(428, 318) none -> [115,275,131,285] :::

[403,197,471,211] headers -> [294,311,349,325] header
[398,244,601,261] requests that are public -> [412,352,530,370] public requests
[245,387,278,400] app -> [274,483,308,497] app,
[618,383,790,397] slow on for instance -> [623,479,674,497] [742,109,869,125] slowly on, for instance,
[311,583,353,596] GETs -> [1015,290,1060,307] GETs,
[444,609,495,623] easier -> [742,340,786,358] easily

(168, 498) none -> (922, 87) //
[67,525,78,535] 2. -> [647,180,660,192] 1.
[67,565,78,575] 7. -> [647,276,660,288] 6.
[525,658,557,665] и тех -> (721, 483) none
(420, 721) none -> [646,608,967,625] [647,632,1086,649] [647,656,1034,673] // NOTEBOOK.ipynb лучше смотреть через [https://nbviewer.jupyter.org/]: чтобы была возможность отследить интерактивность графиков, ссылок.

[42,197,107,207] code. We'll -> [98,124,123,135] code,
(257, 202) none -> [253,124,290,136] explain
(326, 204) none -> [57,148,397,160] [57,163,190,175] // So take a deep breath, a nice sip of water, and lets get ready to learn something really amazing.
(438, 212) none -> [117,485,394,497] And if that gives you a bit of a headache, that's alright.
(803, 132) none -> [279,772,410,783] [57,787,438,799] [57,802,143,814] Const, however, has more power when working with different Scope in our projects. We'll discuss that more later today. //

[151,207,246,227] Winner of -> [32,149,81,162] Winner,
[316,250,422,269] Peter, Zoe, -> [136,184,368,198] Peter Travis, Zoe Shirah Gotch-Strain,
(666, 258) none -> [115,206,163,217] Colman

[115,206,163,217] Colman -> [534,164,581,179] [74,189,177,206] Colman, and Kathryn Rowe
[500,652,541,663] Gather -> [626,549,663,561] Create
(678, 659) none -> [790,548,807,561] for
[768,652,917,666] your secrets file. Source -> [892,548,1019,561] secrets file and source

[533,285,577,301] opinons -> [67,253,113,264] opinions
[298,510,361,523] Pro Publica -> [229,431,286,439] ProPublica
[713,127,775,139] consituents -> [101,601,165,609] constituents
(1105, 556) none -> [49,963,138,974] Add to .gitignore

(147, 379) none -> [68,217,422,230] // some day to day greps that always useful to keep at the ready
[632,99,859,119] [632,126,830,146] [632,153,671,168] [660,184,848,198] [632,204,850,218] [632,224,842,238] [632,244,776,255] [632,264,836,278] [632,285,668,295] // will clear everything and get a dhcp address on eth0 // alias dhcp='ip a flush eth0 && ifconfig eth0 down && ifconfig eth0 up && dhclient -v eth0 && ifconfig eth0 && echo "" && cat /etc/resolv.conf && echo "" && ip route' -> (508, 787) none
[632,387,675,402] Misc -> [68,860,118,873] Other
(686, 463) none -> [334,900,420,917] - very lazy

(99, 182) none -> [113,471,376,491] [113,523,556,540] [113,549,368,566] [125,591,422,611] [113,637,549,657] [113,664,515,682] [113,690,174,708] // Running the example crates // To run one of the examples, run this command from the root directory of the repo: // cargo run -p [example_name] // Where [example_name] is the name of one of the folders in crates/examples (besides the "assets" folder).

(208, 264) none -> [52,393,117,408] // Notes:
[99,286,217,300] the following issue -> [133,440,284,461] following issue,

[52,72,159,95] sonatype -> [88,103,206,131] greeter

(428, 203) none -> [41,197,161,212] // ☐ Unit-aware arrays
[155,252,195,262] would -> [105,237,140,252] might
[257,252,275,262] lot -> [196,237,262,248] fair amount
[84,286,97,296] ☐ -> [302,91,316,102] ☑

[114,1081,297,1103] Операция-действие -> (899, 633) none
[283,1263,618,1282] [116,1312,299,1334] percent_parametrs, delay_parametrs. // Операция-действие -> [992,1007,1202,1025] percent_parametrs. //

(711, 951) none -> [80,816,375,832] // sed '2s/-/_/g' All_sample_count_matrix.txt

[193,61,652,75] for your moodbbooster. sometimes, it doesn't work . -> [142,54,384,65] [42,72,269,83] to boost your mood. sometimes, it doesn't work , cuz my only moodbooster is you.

:::

TASK PROMPT:
Take the lines above from the one containing "[311,583,353,596] GETs ->" down to the one containing "(147, 379) none", and transcribe them exactly, both ends included.

TASK RESULT:
[311,583,353,596] GETs -> [1015,290,1060,307] GETs,
[444,609,495,623] easier -> [742,340,786,358] easily

(168, 498) none -> (922, 87) //
[67,525,78,535] 2. -> [647,180,660,192] 1.
[67,565,78,575] 7. -> [647,276,660,288] 6.
[525,658,557,665] и тех -> (721, 483) none
(420, 721) none -> [646,608,967,625] [647,632,1086,649] [647,656,1034,673] // NOTEBOOK.ipynb лучше смотреть через [https://nbviewer.jupyter.org/]: чтобы была возможность отследить интерактивность графиков, ссылок.

[42,197,107,207] code. We'll -> [98,124,123,135] code,
(257, 202) none -> [253,124,290,136] explain
(326, 204) none -> [57,148,397,160] [57,163,190,175] // So take a deep breath, a nice sip of water, and lets get ready to learn something really amazing.
(438, 212) none -> [117,485,394,497] And if that gives you a bit of a headache, that's alright.
(803, 132) none -> [279,772,410,783] [57,787,438,799] [57,802,143,814] Const, however, has more power when working with different Scope in our projects. We'll discuss that more later today. //

[151,207,246,227] Winner of -> [32,149,81,162] Winner,
[316,250,422,269] Peter, Zoe, -> [136,184,368,198] Peter Travis, Zoe Shirah Gotch-Strain,
(666, 258) none -> [115,206,163,217] Colman

[115,206,163,217] Colman -> [534,164,581,179] [74,189,177,206] Colman, and Kathryn Rowe
[500,652,541,663] Gather -> [626,549,663,561] Create
(678, 659) none -> [790,548,807,561] for
[768,652,917,666] your secrets file. Source -> [892,548,1019,561] secrets file and source

[533,285,577,301] opinons -> [67,253,113,264] opinions
[298,510,361,523] Pro Publica -> [229,431,286,439] ProPublica
[713,127,775,139] consituents -> [101,601,165,609] constituents
(1105, 556) none -> [49,963,138,974] Add to .gitignore

(147, 379) none -> [68,217,422,230] // some day to day greps that always useful to keep at the ready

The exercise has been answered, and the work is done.